### WORK REQUEST
Scan the records below. Copy every line in which the word "faster" appears.

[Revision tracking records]

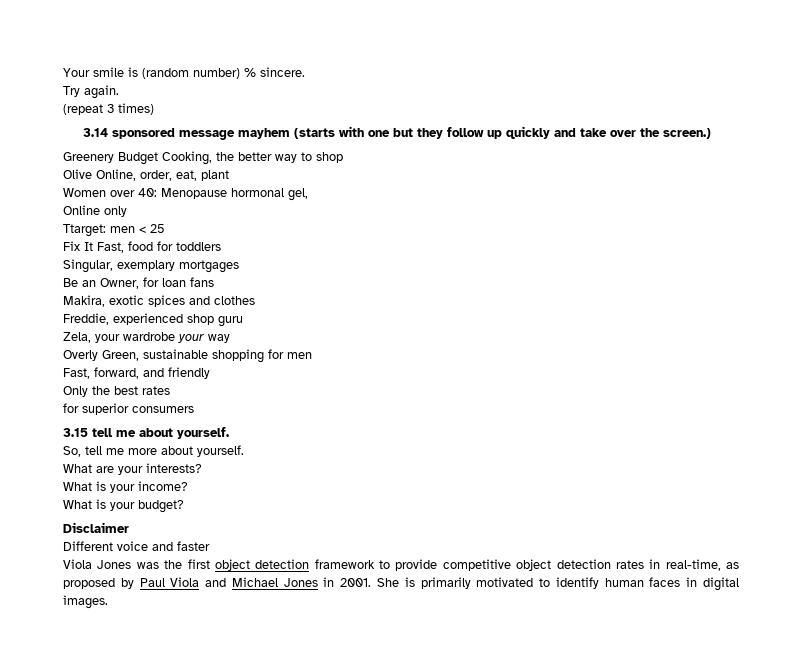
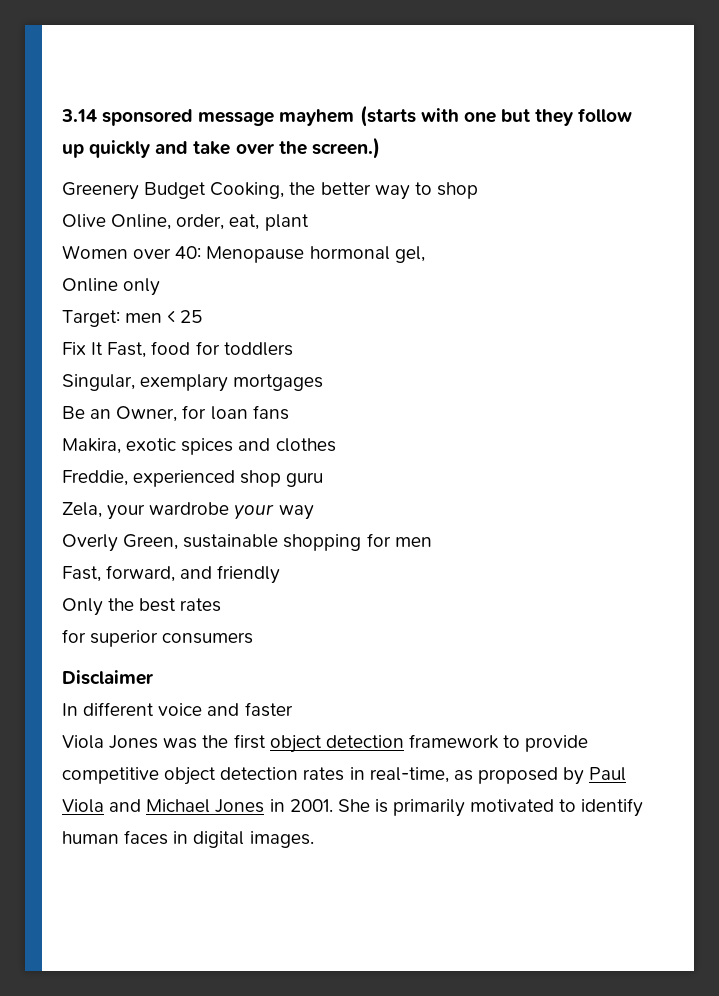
- Your smile is (random number) % sincere.
- Try again.
- (repeat 3 times)
- Ttarget: men < 25
+ Target: men < 25
- 3.15 tell me about yourself.
- So, tell me more about yourself.
- What are your interests?
- What is your income?
- What is your budget?
- Different voice and faster
+ In different voice and faster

### RESULT
- Different voice and faster
+ In different voice and faster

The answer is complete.